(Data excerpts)
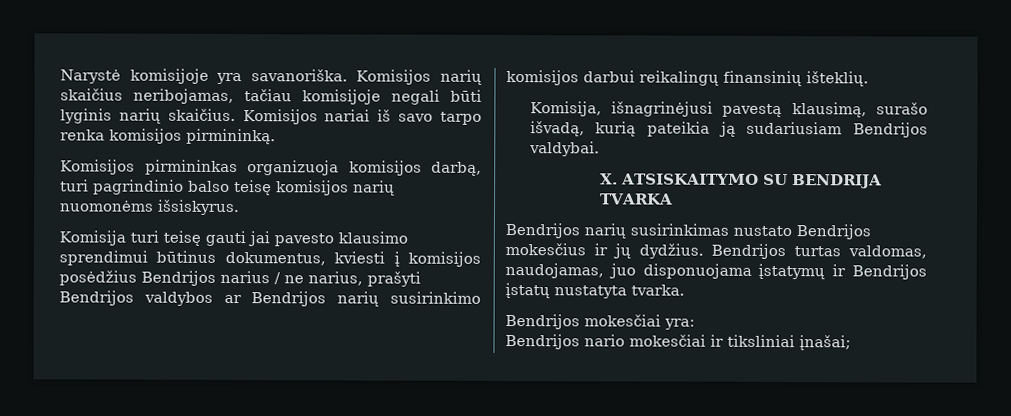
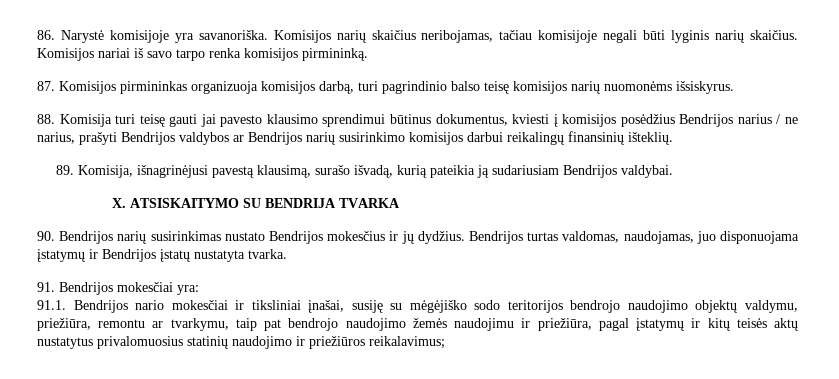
- Narystė komisijoje yra savanoriška.
+ 86. Narystė komisijoje yra savanoriška.
- Komisijos pirmininkas organizuoja komisijos darbą, turi pagrindinio balso teisę komisijos narių nuomonėms išsiskyrus.
+ 87. Komisijos pirmininkas organizuoja komisijos darbą, turi pagrindinio balso teisę komisijos narių nuomonėms išsiskyrus.
- Komisija turi teisę gauti jai pavesto klausimo sprendimui būtinus dokumentus, kviesti į komisijos posėdžius Bendrijos narius / ne narius, prašyti Bendrijos valdybos ar Bendrijos narių susirinkimo komisijos darbui reikalingų finansinių išteklių.
+ 88. Komisija turi teisę gauti jai pavesto klausimo sprendimui būtinus dokumentus, kviesti į komisijos posėdžius Bendrijos narius / ne narius, prašyti Bendrijos valdybos ar Bendrijos narių susirinkimo komisijos darbui reikalingų finansinių išteklių.
- Komisija, išnagrinėjusi pavestą klausimą, surašo išvadą, kurią pateikia ją sudariusiam Bendrijos valdybai.
+ 89. Komisija, išnagrinėjusi pavestą klausimą, surašo išvadą, kurią pateikia ją sudariusiam Bendrijos valdybai.
- Bendrijos narių susirinkimas nustato Bendrijos mokesčius ir jų dydžius.
+ 90. Bendrijos narių susirinkimas nustato Bendrijos mokesčius ir jų dydžius.
- Bendrijos mokesčiai yra:
+ 91. Bendrijos mokesčiai yra:
- Bendrijos nario mokesčiai ir tiksliniai įnašai;
+ 91.1. Bendrijos nario mokesčiai ir tiksliniai įnašai, susiję su mėgėjiško sodo teritorijos bendrojo naudojimo objektų valdymu, priežiūra, remontu ar tvarkymu, taip pat bendrojo naudojimo žemės naudojimu ir priežiūra, pagal įstatymų ir kitų teisės aktų nustatytus privalomuosius statinių naudojimo ir priežiūros reikalavimus;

* _TASK PROMPT_:
Scan the records above for the string "nuomonėms", then report every line that contains it.

* _FINISHED TASK_:
- Komisijos pirmininkas organizuoja komisijos darbą, turi pagrindinio balso teisę komisijos narių nuomonėms išsiskyrus.
+ 87. Komisijos pirmininkas organizuoja komisijos darbą, turi pagrindinio balso teisę komisijos narių nuomonėms išsiskyrus.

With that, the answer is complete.